» **What is being asked**: Drop every picture. Return the rest of the entries exactly.

___ Material to process ___

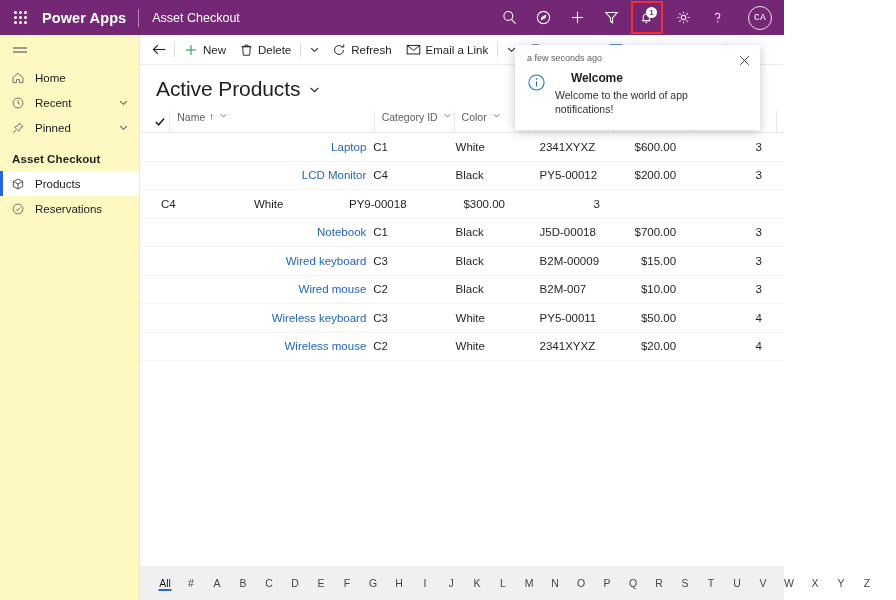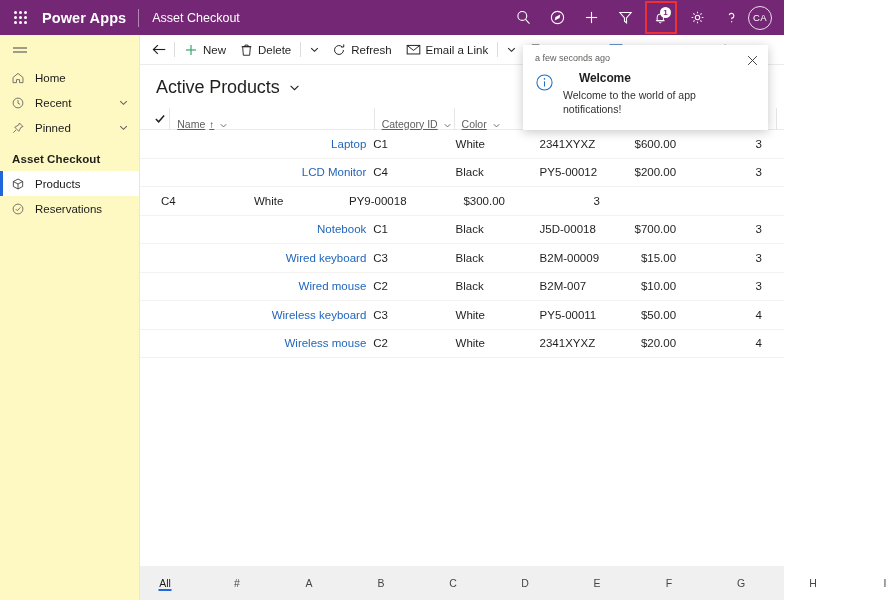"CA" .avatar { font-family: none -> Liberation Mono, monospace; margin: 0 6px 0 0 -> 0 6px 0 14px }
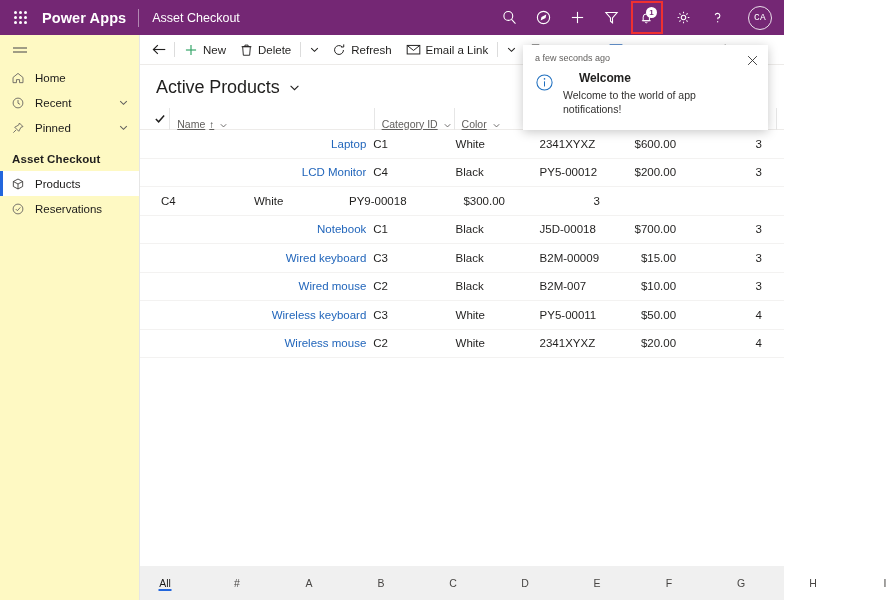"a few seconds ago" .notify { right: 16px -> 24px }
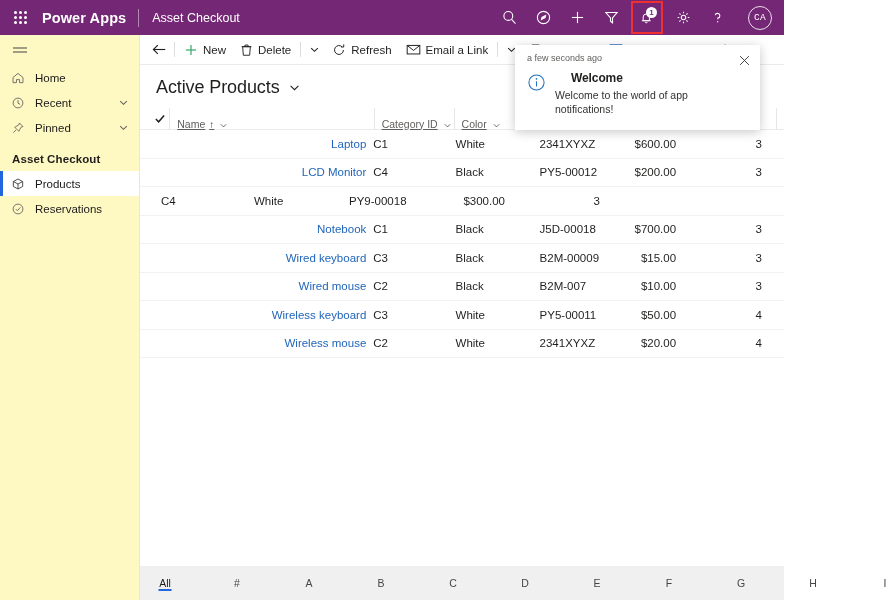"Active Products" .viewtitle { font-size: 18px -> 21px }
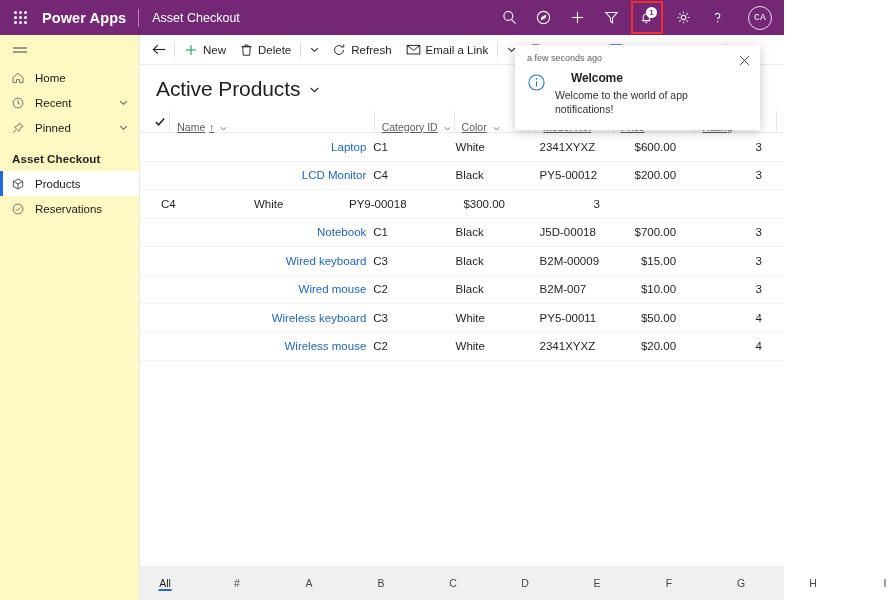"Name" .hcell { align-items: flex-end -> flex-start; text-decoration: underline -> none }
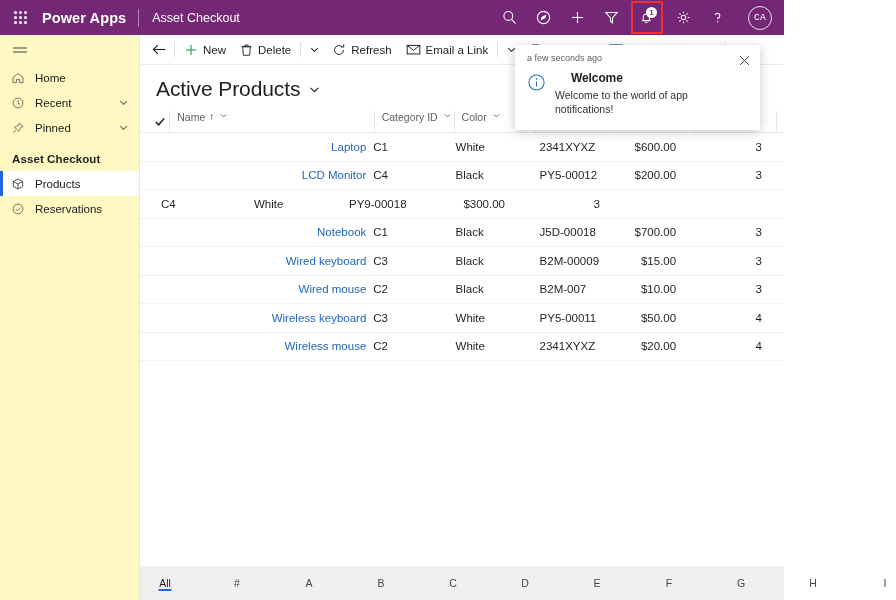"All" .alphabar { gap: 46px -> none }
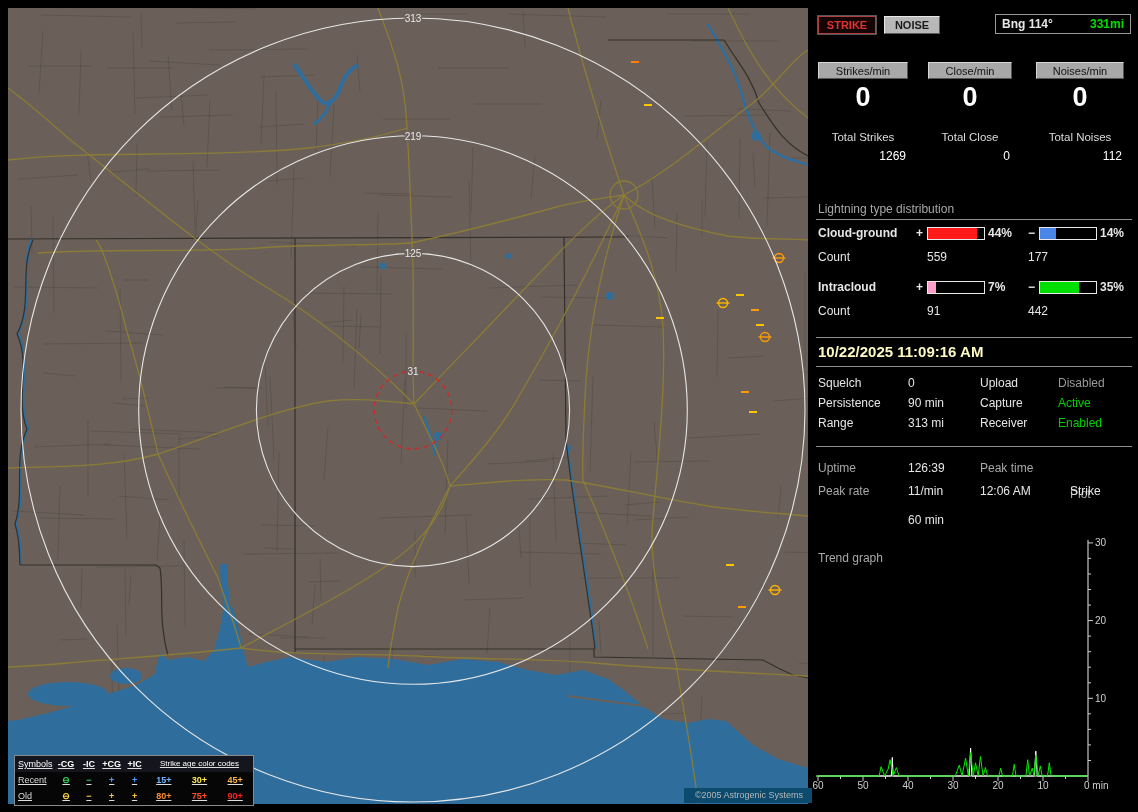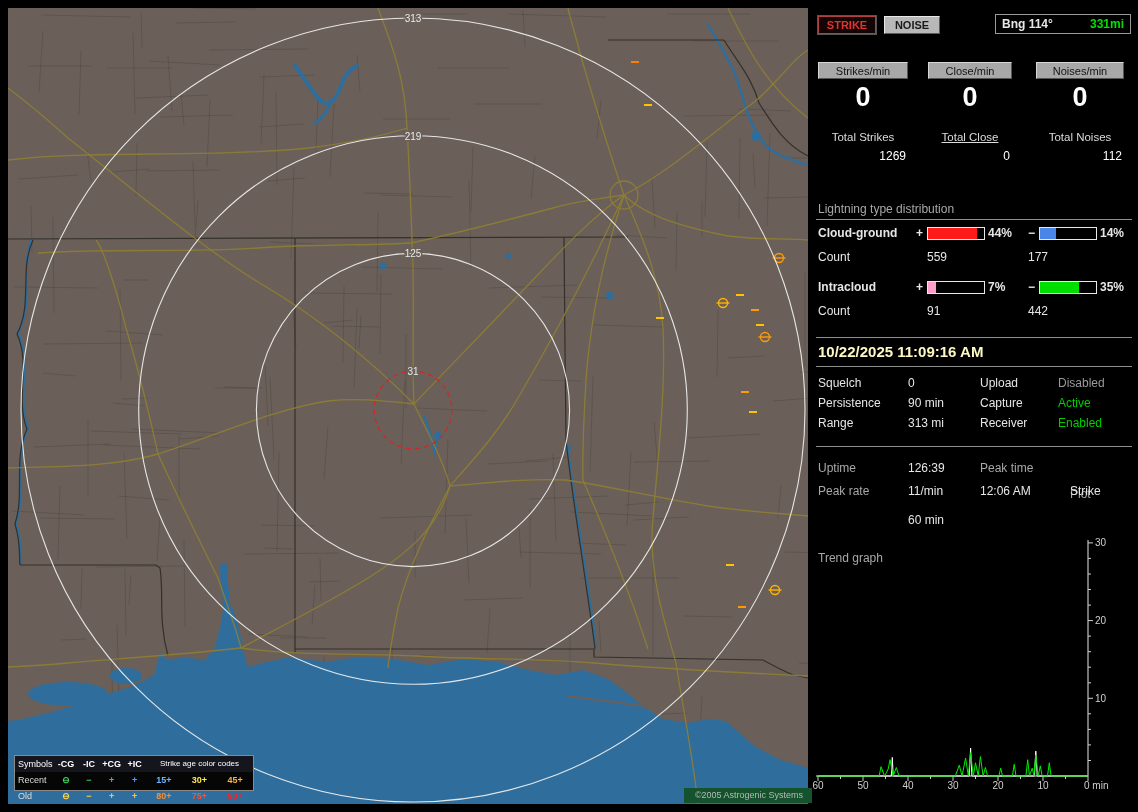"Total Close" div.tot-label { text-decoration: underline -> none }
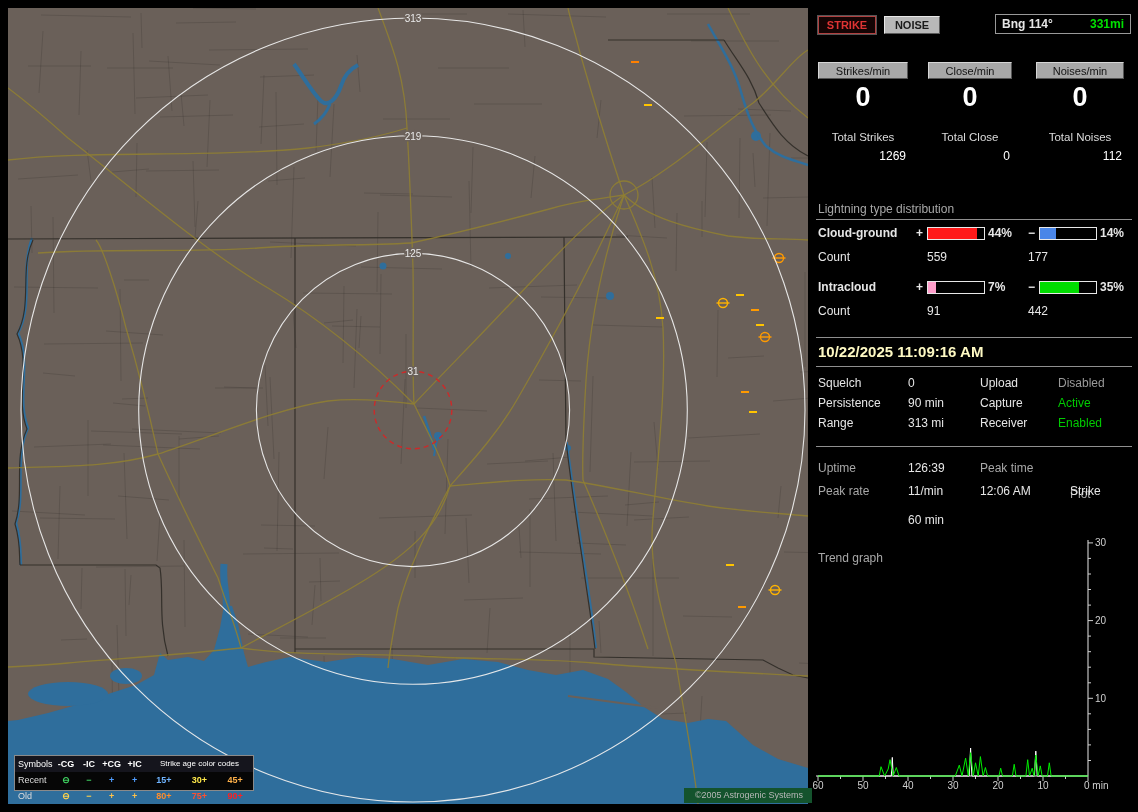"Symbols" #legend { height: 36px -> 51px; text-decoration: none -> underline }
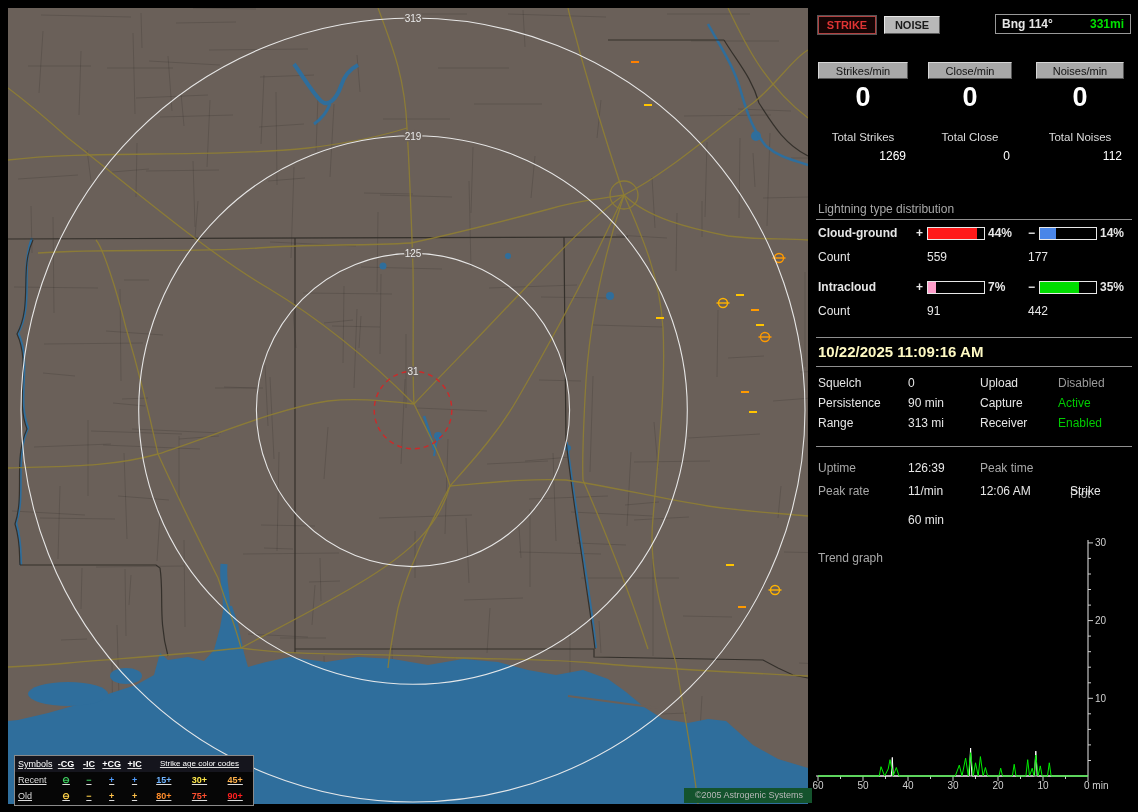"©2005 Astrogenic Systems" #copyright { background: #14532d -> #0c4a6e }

___

» **Response for this exercise**:
"CA" .avatar { font-family: none -> Liberation Mono, monospace; margin: 0 6px 0 0 -> 0 6px 0 14px }
"a few seconds ago" .notify { right: 16px -> 24px }
"Active Products" .viewtitle { font-size: 18px -> 21px }
"Name" .hcell { align-items: flex-end -> flex-start; text-decoration: underline -> none }
"All" .alphabar { gap: 46px -> none }
"Total Close" div.tot-label { text-decoration: underline -> none }
"Symbols" #legend { height: 36px -> 51px; text-decoration: none -> underline }
"©2005 Astrogenic Systems" #copyright { background: #14532d -> #0c4a6e }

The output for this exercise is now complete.